* ASSIGNED TASK
Each line from the first line of the entries through the line holding "12px; color: rgba(255,255,255,.72);" is to be restated word for word; nothing else, and no picture, belongs in the answer.

* DATA SUPPLIED
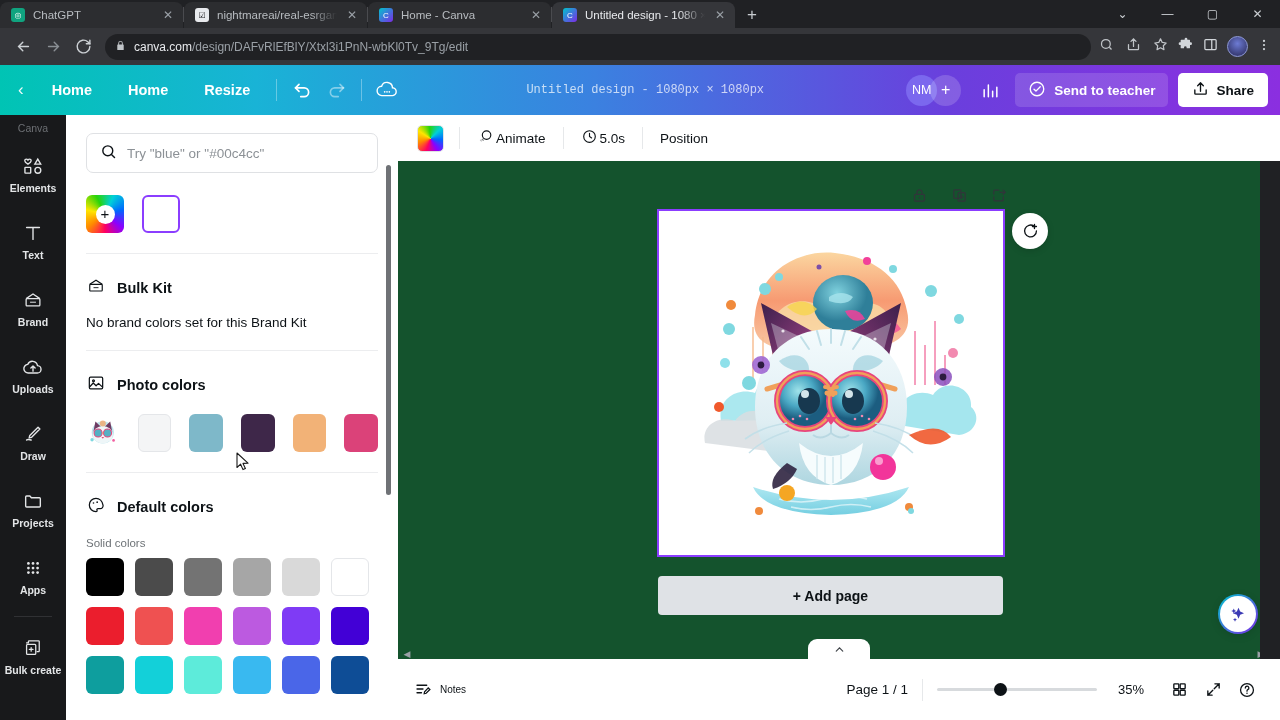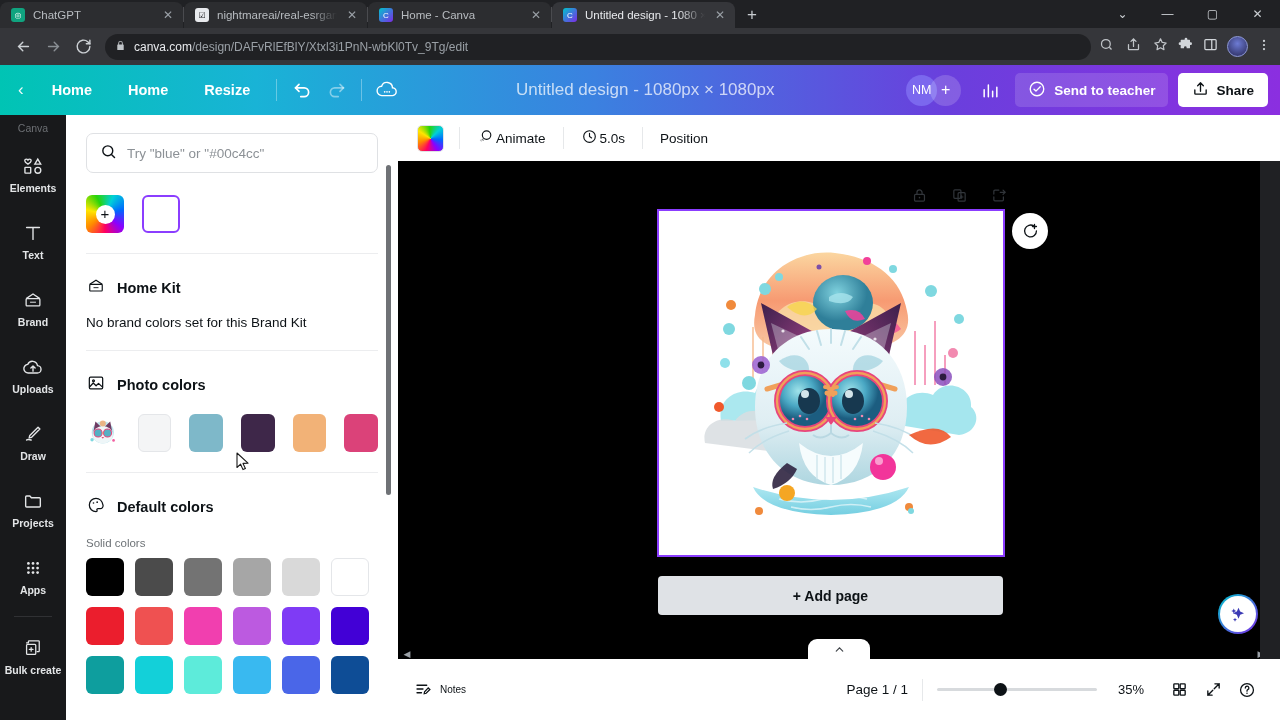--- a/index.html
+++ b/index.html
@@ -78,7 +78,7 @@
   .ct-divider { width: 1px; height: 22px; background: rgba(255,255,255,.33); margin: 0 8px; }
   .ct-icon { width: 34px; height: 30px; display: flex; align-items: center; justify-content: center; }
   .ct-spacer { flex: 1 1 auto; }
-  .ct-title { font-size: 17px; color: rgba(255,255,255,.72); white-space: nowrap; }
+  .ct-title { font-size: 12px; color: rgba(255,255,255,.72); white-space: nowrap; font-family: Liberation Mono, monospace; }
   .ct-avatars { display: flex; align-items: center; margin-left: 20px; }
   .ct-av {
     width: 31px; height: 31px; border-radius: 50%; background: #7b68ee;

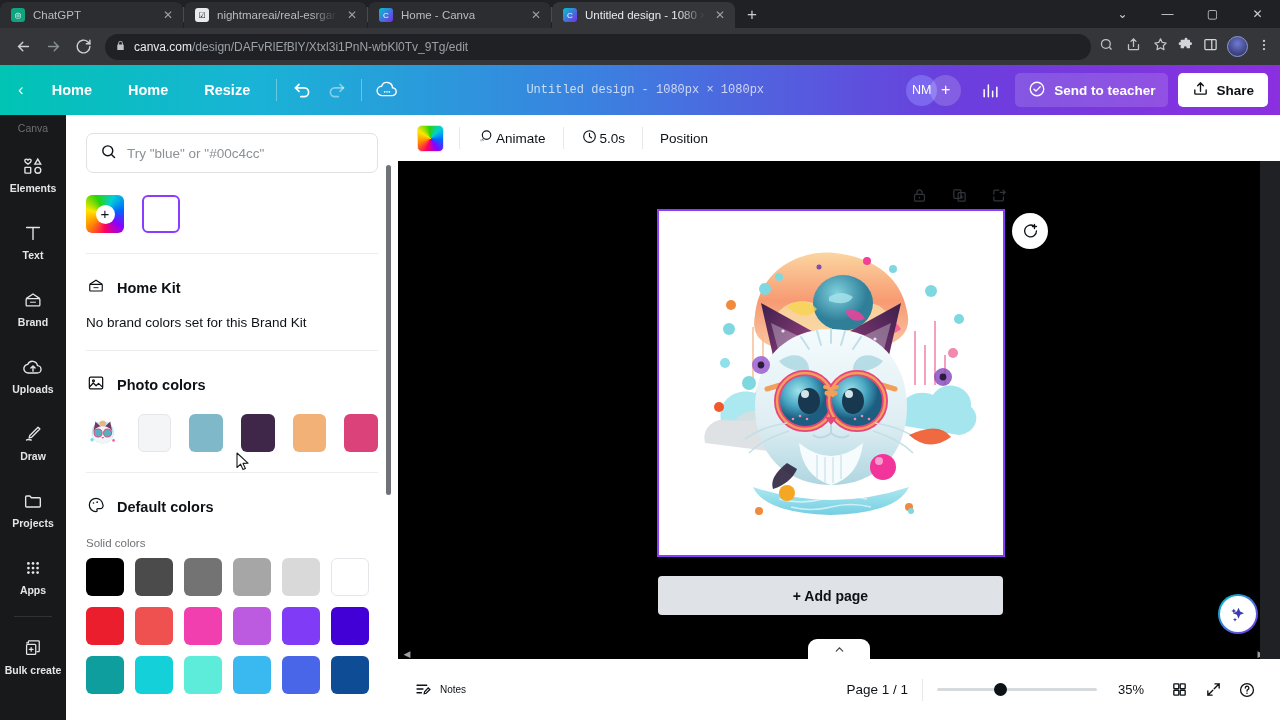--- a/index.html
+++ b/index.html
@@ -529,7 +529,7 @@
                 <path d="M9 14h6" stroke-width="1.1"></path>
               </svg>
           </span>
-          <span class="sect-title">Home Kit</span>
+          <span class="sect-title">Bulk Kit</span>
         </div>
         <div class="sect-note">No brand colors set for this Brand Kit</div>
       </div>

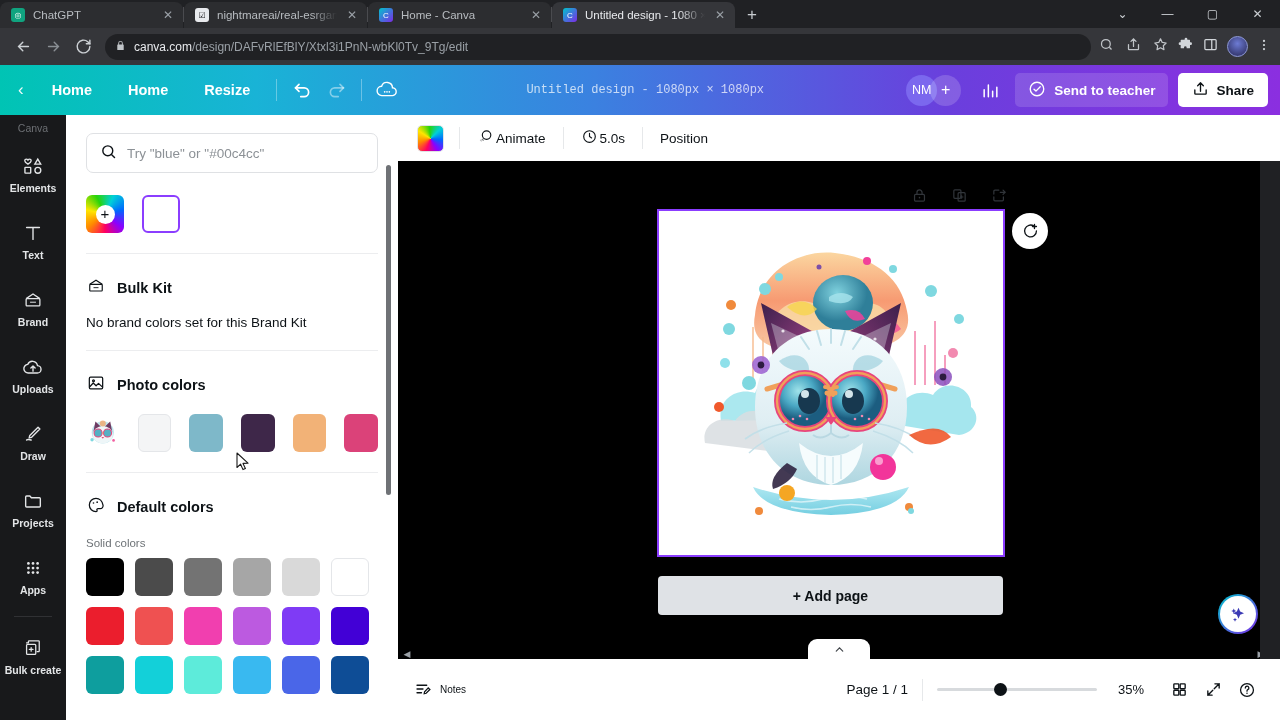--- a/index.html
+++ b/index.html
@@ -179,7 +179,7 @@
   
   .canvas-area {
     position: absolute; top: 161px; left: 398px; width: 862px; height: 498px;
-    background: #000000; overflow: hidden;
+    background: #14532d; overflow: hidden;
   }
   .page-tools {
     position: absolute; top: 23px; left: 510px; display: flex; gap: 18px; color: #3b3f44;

* ANSWER TO THIS EXERCISE
--- a/index.html
+++ b/index.html
@@ -78,7 +78,7 @@
   .ct-divider { width: 1px; height: 22px; background: rgba(255,255,255,.33); margin: 0 8px; }
   .ct-icon { width: 34px; height: 30px; display: flex; align-items: center; justify-content: center; }
   .ct-spacer { flex: 1 1 auto; }
-  .ct-title { font-size: 17px; color: rgba(255,255,255,.72); white-space: nowrap; }
+  .ct-title { font-size: 12px; color: rgba(255,255,255,.72); white-space: nowrap; font-family: Liberation Mono, monospace; }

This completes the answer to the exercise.